U.S. versus Canadian dollars?
- The price of shares and options can be set in either U.S. or Canadian dollars, regardless of where your parent company is. However, using multiple currencies can create accounting complications.
Where should you hold your intellectual property?
- We generally recommend that companies hold their IP (including U.S. patents) outside of the U.S. due to higher U.S. corporate tax rates and the difficulty of moving IP outside of the U.S. at a later date. For these reasons, Canada is generally preferable to the U.S. as an IP holding jurisdiction.
Canada may soon become even more attractive as the Canadian government is currently considering the implementation of an “IP box” regime that would set lower tax rates for income from IP than for other business income.

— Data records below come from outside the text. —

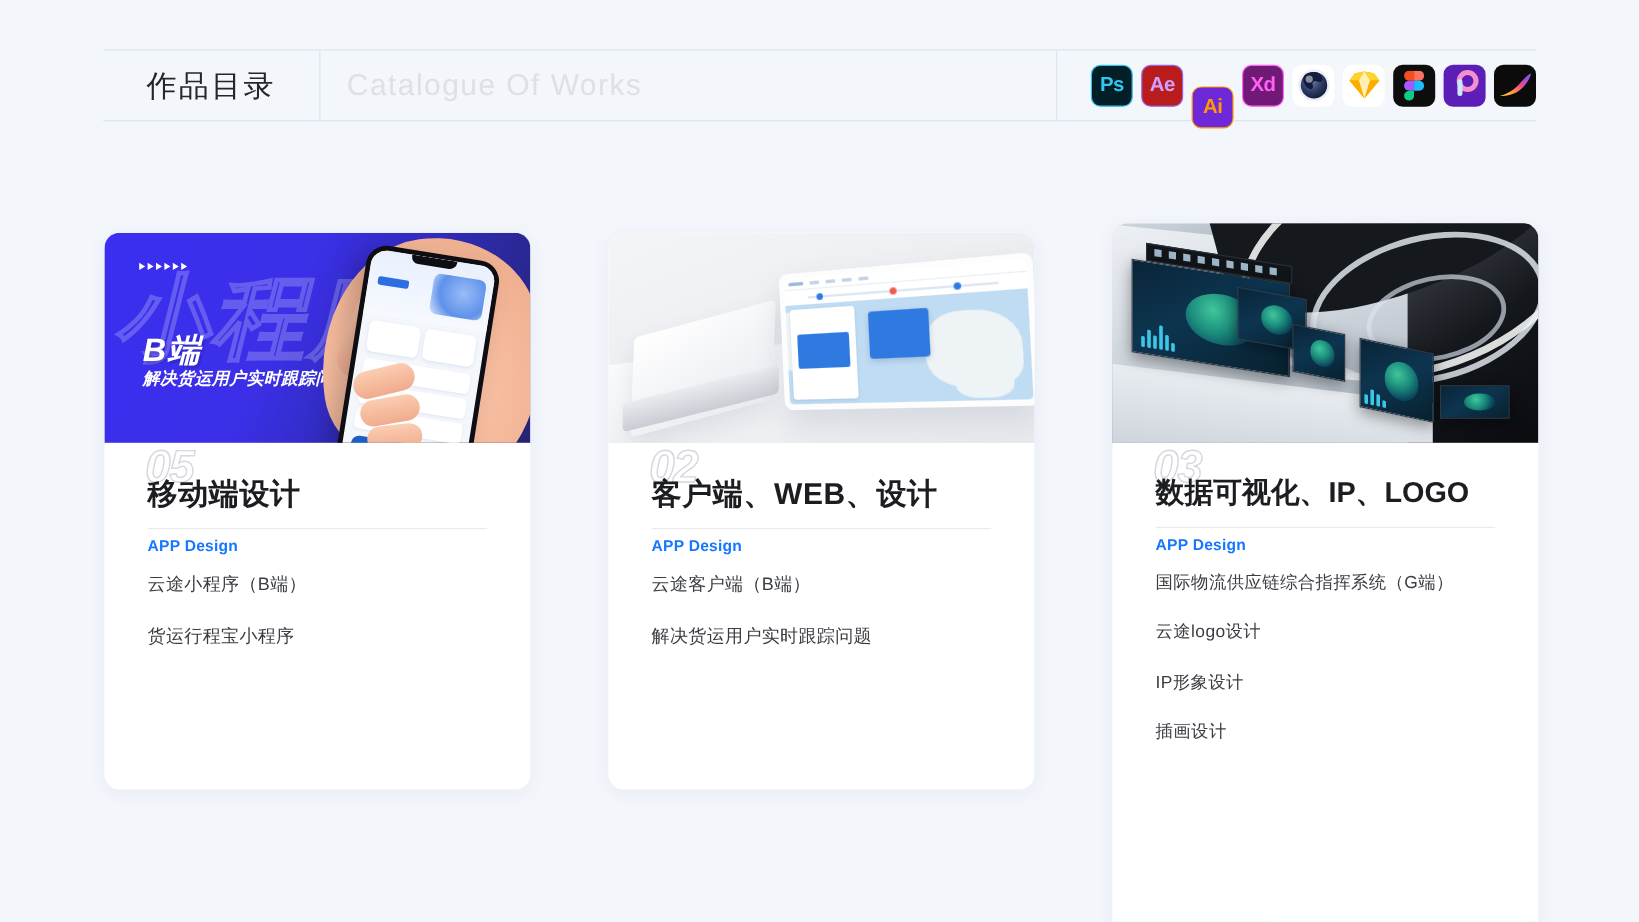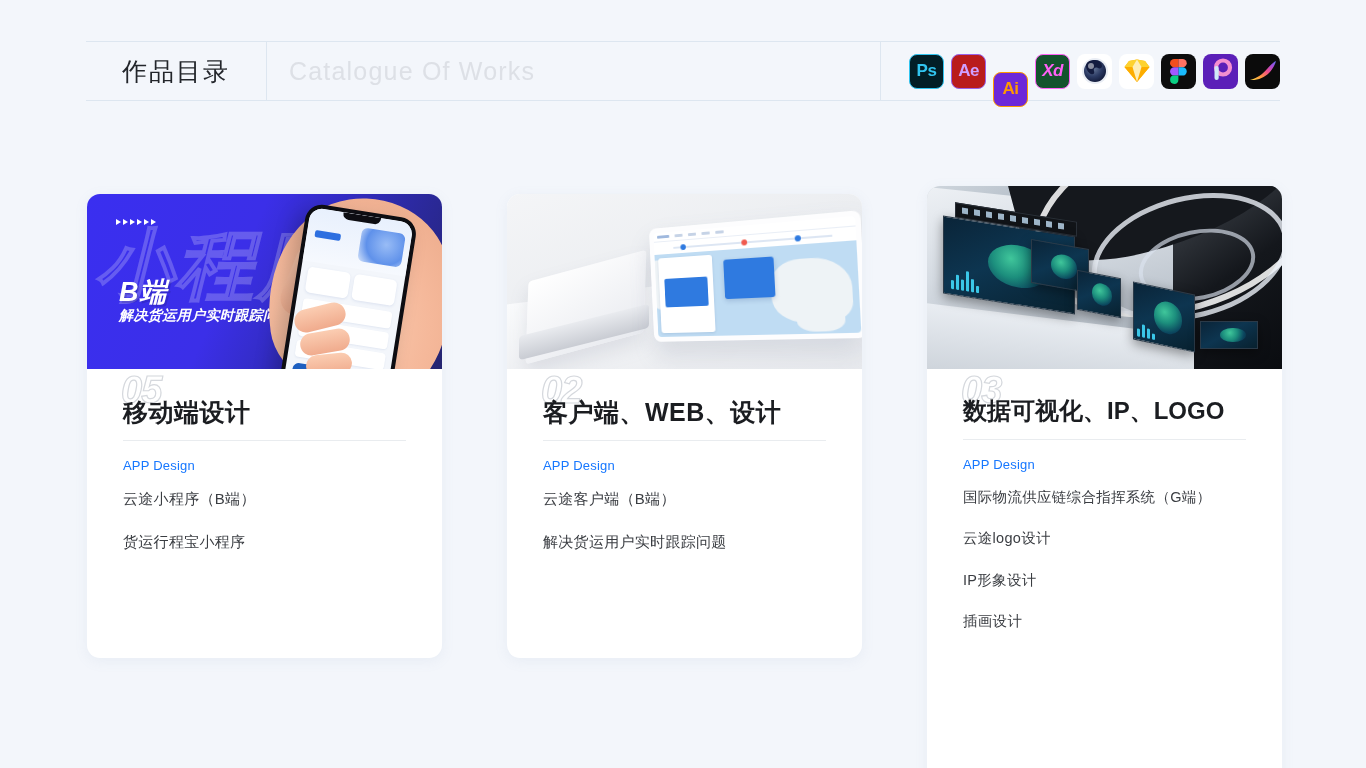--- a/index.html
+++ b/index.html
@@ -86,7 +86,7 @@
   .ic-ps { background: #021e26; color: #31c5f0; border: 1.5px solid #31c5f0; box-sizing: border-box; }
   .ic-ae { background: #b91c1c; color: #cfa0ff; border: 1.5px solid #9a62e8; box-sizing: border-box; }
   .ic-ai { background: #6d28d9; color: #ff9a00; border: 1.5px solid #ff9a00; box-sizing: border-box; margin-top: 36px; }
-  .ic-xd { background: #14532d; color: #ff61f6; border: 1.5px solid #ff61f6; box-sizing: border-box; font-style: italic; }
+  .ic-xd { background: #701a75; color: #ff61f6; border: 1.5px solid #ff61f6; box-sizing: border-box; }
   .ic-c4d { background: #ffffff; }
   .ic-sketch { background: #ffffff; }
   .ic-figma { background: #0d0d0d; }

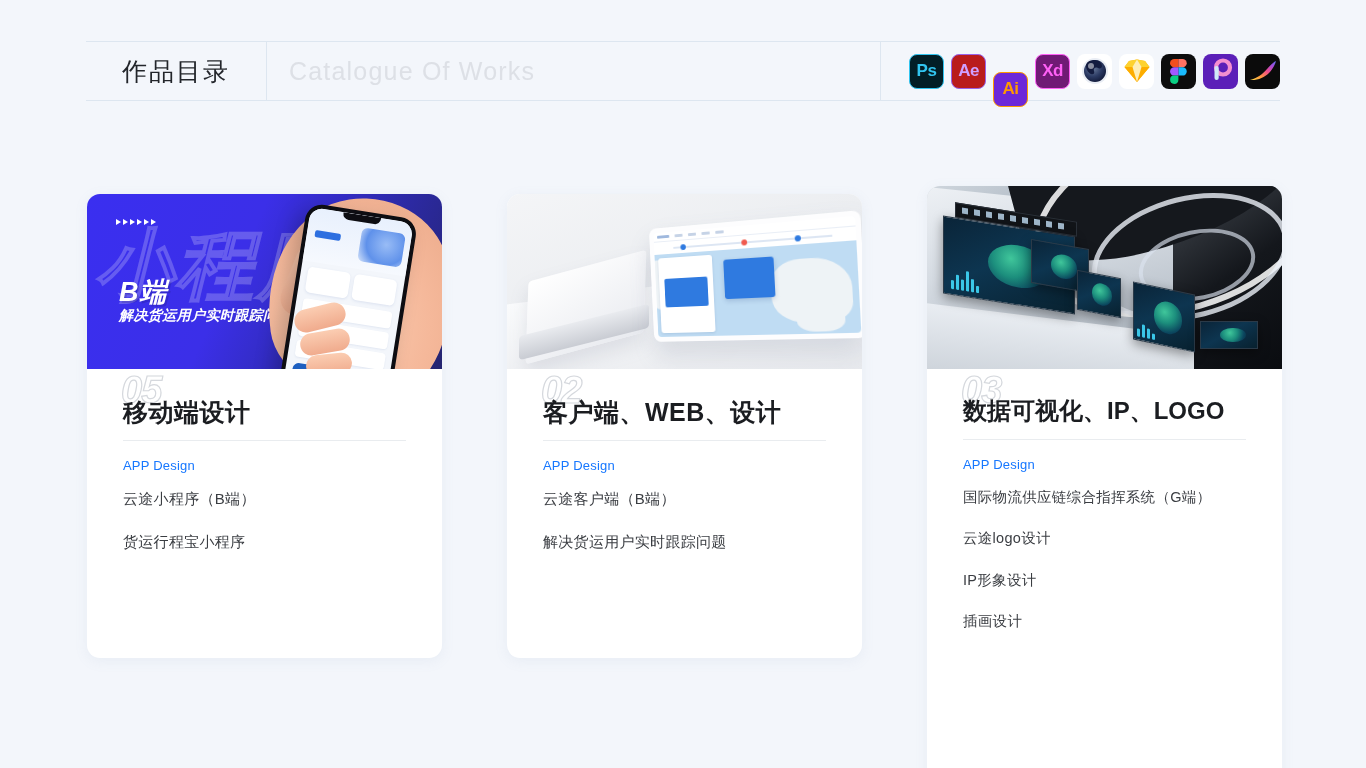--- a/index.html
+++ b/index.html
@@ -164,8 +164,8 @@
   .card-sub {
     font-size: 13px;
     color: #1677ff;
-    font-weight: 400;
-    margin-top: 17px;
+    font-weight: 700;
+    margin-top: 6px;
     letter-spacing: 0.2px;
   }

Differences in Deal Documents?
The Canadian Venture Capital & Private Equity Association (CVCA) has publicly made available model venture capital documents which are based on the U.S. National Venture Capital Association (NVCA) model documents. Therefore, investment deal documentation will be similar whether investing in a Canadian or U.S. entity.
Each company’s situation is unique and so there is not a one size fits all approach to these issues. The analysis of what best works for each company can be complicated and it is important to obtain advice from legal and accounting professionals who are experts in dealing with cross-border issues affecting life science companies. They can guide and assist you in arriving at the best solution for your business.